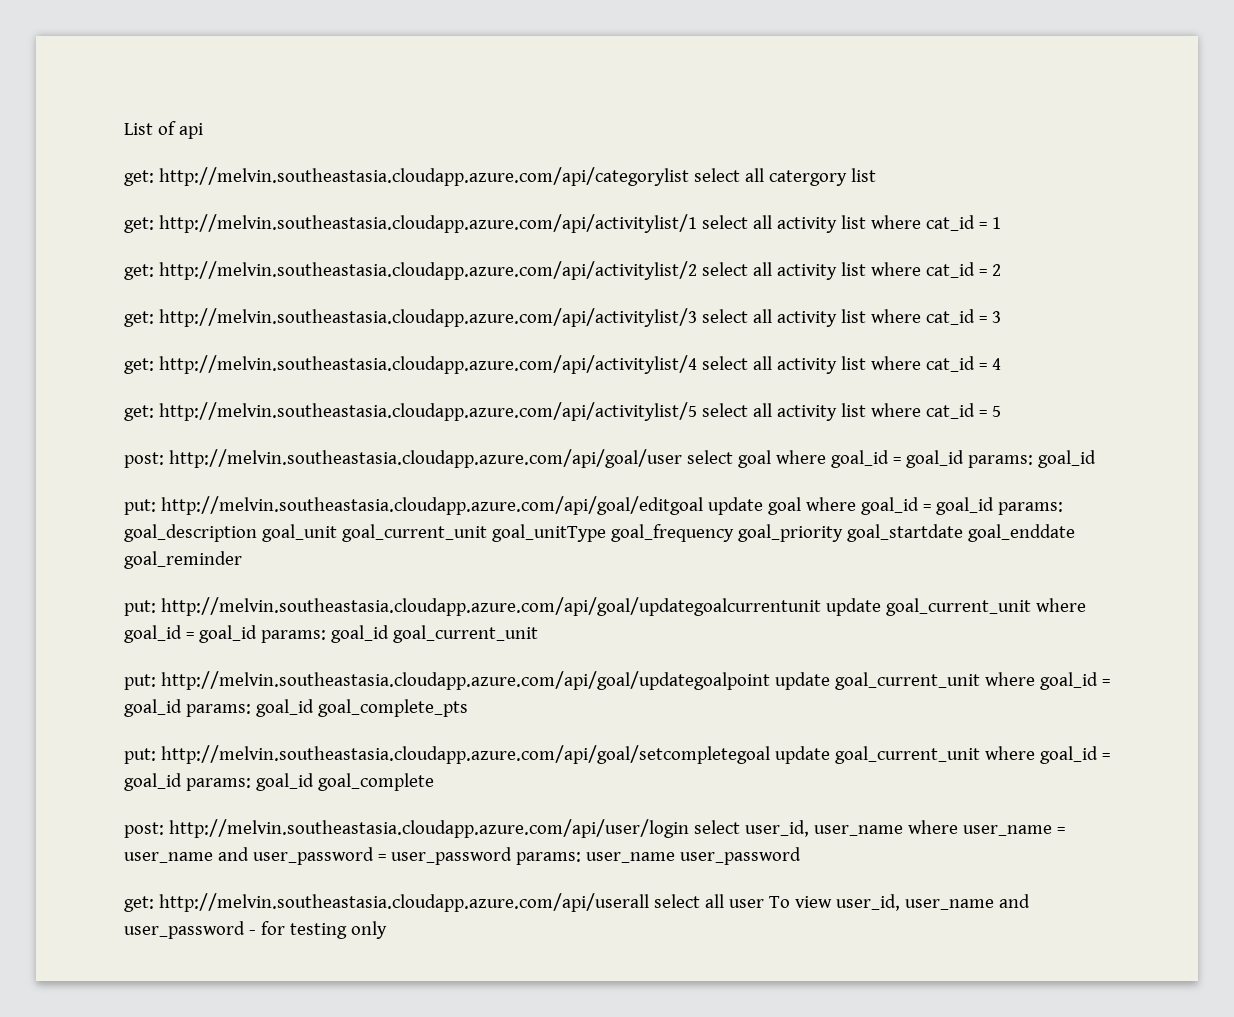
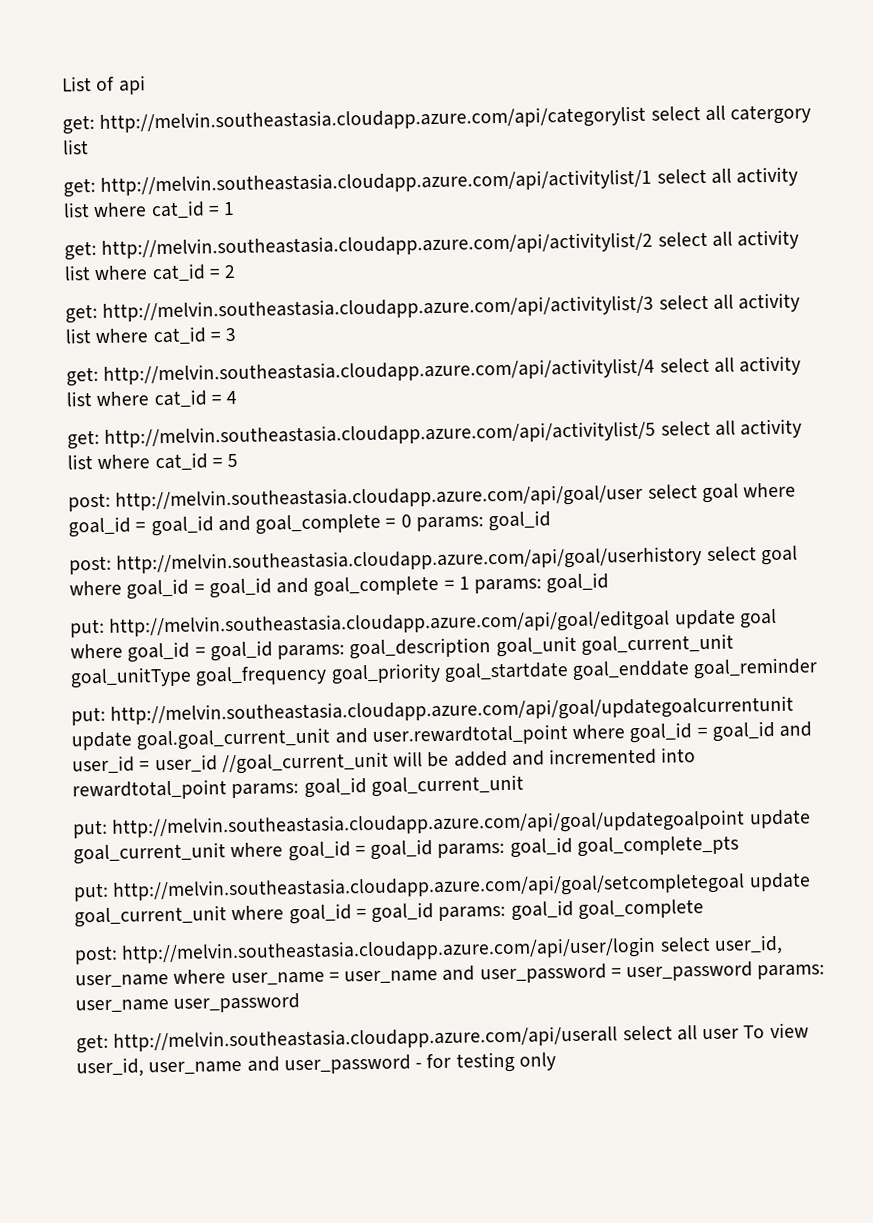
- post: http://melvin.southeastasia.cloudapp.azure.com/api/goal/user select goal where goal_id = goal_id params: goal_id
+ post: http://melvin.southeastasia.cloudapp.azure.com/api/goal/user select goal where goal_id = goal_id and goal_complete = 0 params: goal_id
+ post: http://melvin.southeastasia.cloudapp.azure.com/api/goal/userhistory select goal where goal_id = goal_id and goal_complete = 1 params: goal_id
- put: http://melvin.southeastasia.cloudapp.azure.com/api/goal/updategoalcurrentunit update goal_current_unit where goal_id = goal_id params: goal_id goal_current_unit
+ put: http://melvin.southeastasia.cloudapp.azure.com/api/goal/updategoalcurrentunit update goal.goal_current_unit and user.rewardtotal_point where goal_id = goal_id and user_id = user_id //goal_current_unit will be added and incremented into rewardtotal_point params: goal_id goal_current_unit

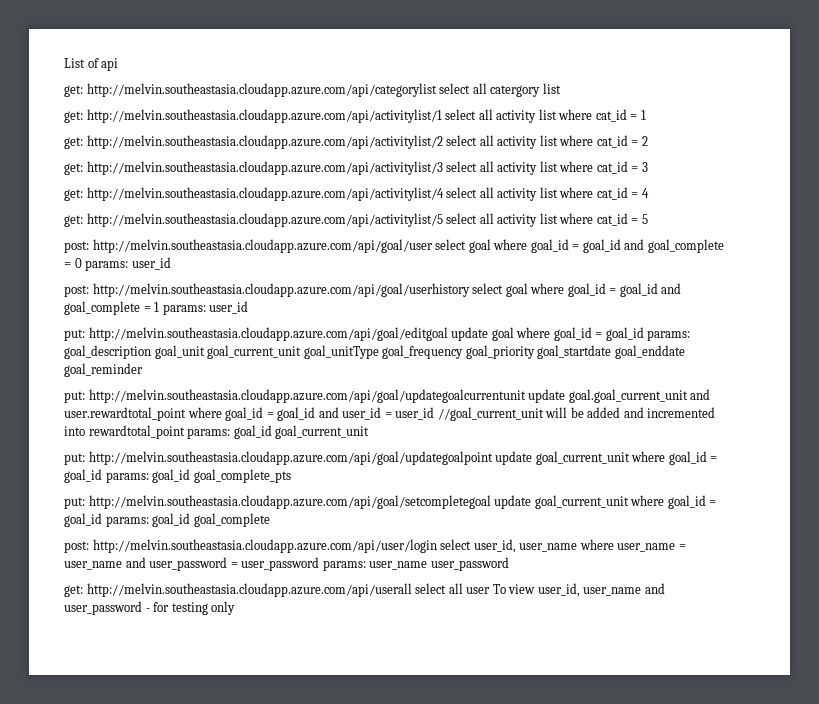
- post: http://melvin.southeastasia.cloudapp.azure.com/api/goal/user select goal where goal_id = goal_id and goal_complete = 0 params: goal_id
+ post: http://melvin.southeastasia.cloudapp.azure.com/api/goal/user select goal where goal_id = goal_id and goal_complete = 0 params: user_id
- post: http://melvin.southeastasia.cloudapp.azure.com/api/goal/userhistory select goal where goal_id = goal_id and goal_complete = 1 params: goal_id
+ post: http://melvin.southeastasia.cloudapp.azure.com/api/goal/userhistory select goal where goal_id = goal_id and goal_complete = 1 params: user_id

- Task statement -
Report the number of lines in the listing above that hold the word "update", and give no other text.

- Answer box -
2